┌──
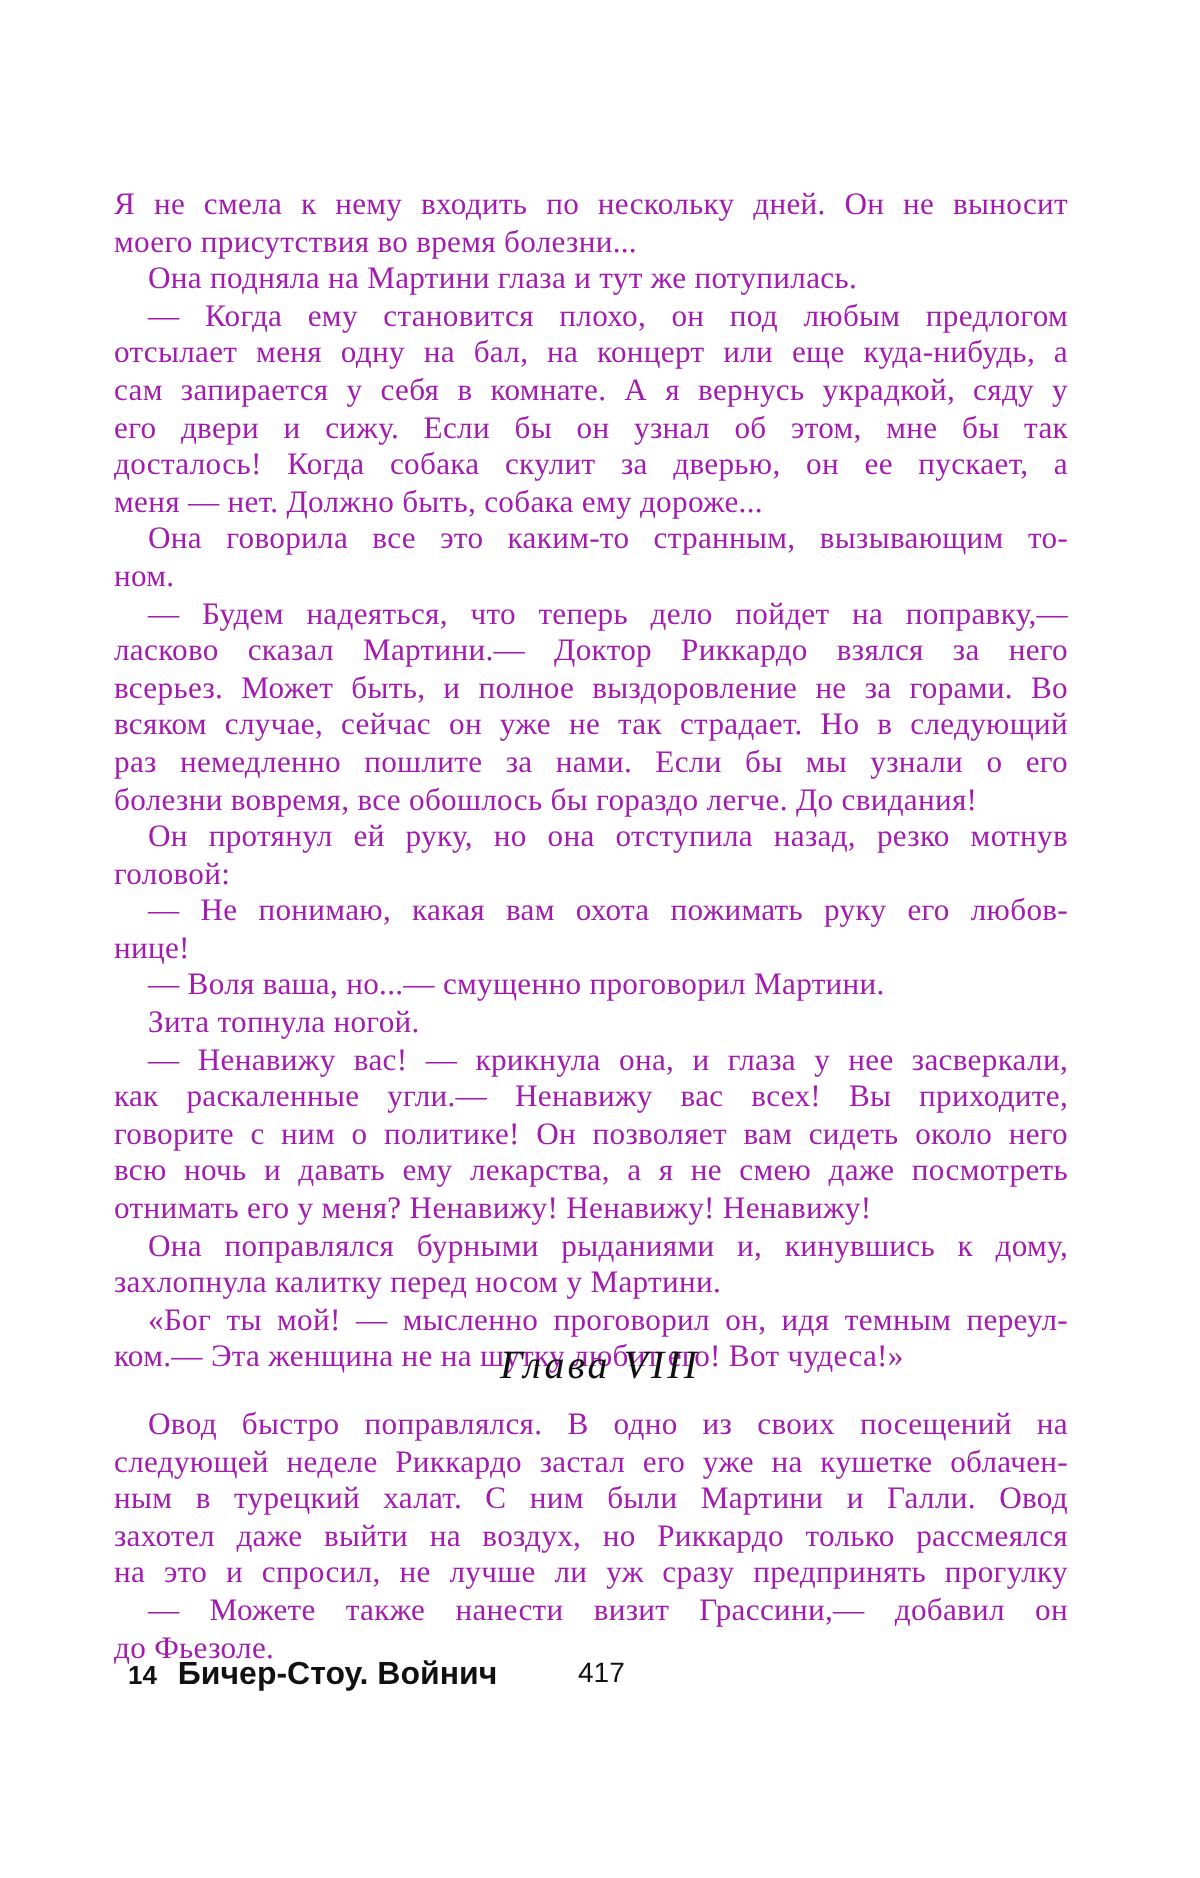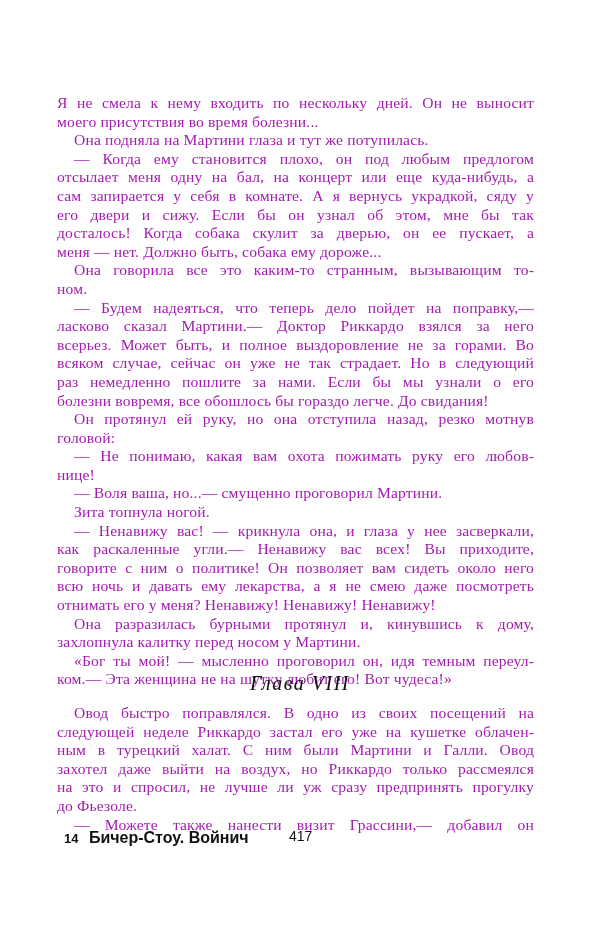--- a/index.html
+++ b/index.html
@@ -52,35 +52,35 @@
     <span class="line last">головой:</span>
     <span class="line indent">— Не понимаю, какая вам охота пожимать руку его любов-</span>
     <span class="line last">нице!</span>
     <span class="line indent last">— Воля ваша, но...— смущенно проговорил Мартини.</span>
     <span class="line indent last">Зита топнула ногой.</span>
     <span class="line indent">— Ненавижу вас! — крикнула она, и глаза у нее засверкали,</span>
     <span class="line">как раскаленные угли.— Ненавижу вас всех! Вы приходите,</span>
     <span class="line">говорите с ним о политике! Он позволяет вам сидеть около него</span>
     <span class="line">всю ночь и давать ему лекарства, а я не смею даже посмотреть</span>
     <span class="line last">отнимать его у меня? Ненавижу! Ненавижу! Ненавижу!</span>
-    <span class="line indent">Она разразилась бурными протянул и, кинувшись к дому,</span>
+    <span class="line indent">Она поправлялся бурными рыданиями и, кинувшись к дому,</span>
     <span class="line last">захлопнула калитку перед носом у Мартини.</span>
     <span class="line indent">«Бог ты мой! — мысленно проговорил он, идя темным переул-</span>
     <span class="line last">ком.— Эта женщина не на шутку любит его! Вот чудеса!»</span>
   </div>
 
 <div class="heading">Глава VIII</div>
 
 <div class="page page2" id="s2">
     <span class="line indent">Овод быстро поправлялся. В одно из своих посещений на</span>
     <span class="line">следующей неделе Риккардо застал его уже на кушетке облачен-</span>
     <span class="line">ным в турецкий халат. С ним были Мартини и Галли. Овод</span>
     <span class="line">захотел даже выйти на воздух, но Риккардо только рассмеялся</span>
     <span class="line">на это и спросил, не лучше ли уж сразу предпринять прогулку</span>
+    <span class="line indent">— Можете также нанести визит Грассини,— добавил он</span>
     <span class="line last">до Фьезоле.</span>
-    <span class="line indent">— Можете также нанести визит Грассини,— добавил он</span>
   </div>
 
 <div class="footer">
   <span class="sig">14</span>
   <span class="sig-text">Бичер-Стоу. Войнич</span>
   <span class="pageno">417</span>
 </div>
 
 </body></html>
└──
■ **Try it**: Output the complete listing exactly as it appears, except for the images.

■ **Your solution**:
--- a/index.html
+++ b/index.html
@@ -52,35 +52,35 @@
     <span class="line last">головой:</span>
     <span class="line indent">— Не понимаю, какая вам охота пожимать руку его любов-</span>
     <span class="line last">нице!</span>
     <span class="line indent last">— Воля ваша, но...— смущенно проговорил Мартини.</span>
     <span class="line indent last">Зита топнула ногой.</span>
     <span class="line indent">— Ненавижу вас! — крикнула она, и глаза у нее засверкали,</span>
     <span class="line">как раскаленные угли.— Ненавижу вас всех! Вы приходите,</span>
     <span class="line">говорите с ним о политике! Он позволяет вам сидеть около него</span>
     <span class="line">всю ночь и давать ему лекарства, а я не смею даже посмотреть</span>
     <span class="line last">отнимать его у меня? Ненавижу! Ненавижу! Ненавижу!</span>
-    <span class="line indent">Она разразилась бурными протянул и, кинувшись к дому,</span>
+    <span class="line indent">Она поправлялся бурными рыданиями и, кинувшись к дому,</span>
     <span class="line last">захлопнула калитку перед носом у Мартини.</span>
     <span class="line indent">«Бог ты мой! — мысленно проговорил он, идя темным переул-</span>
     <span class="line last">ком.— Эта женщина не на шутку любит его! Вот чудеса!»</span>
   </div>
 
 <div class="heading">Глава VIII</div>
 
 <div class="page page2" id="s2">
     <span class="line indent">Овод быстро поправлялся. В одно из своих посещений на</span>
     <span class="line">следующей неделе Риккардо застал его уже на кушетке облачен-</span>
     <span class="line">ным в турецкий халат. С ним были Мартини и Галли. Овод</span>
     <span class="line">захотел даже выйти на воздух, но Риккардо только рассмеялся</span>
     <span class="line">на это и спросил, не лучше ли уж сразу предпринять прогулку</span>
+    <span class="line indent">— Можете также нанести визит Грассини,— добавил он</span>
     <span class="line last">до Фьезоле.</span>
-    <span class="line indent">— Можете также нанести визит Грассини,— добавил он</span>
   </div>
 
 <div class="footer">
   <span class="sig">14</span>
   <span class="sig-text">Бичер-Стоу. Войнич</span>
   <span class="pageno">417</span>
 </div>
 
 </body></html>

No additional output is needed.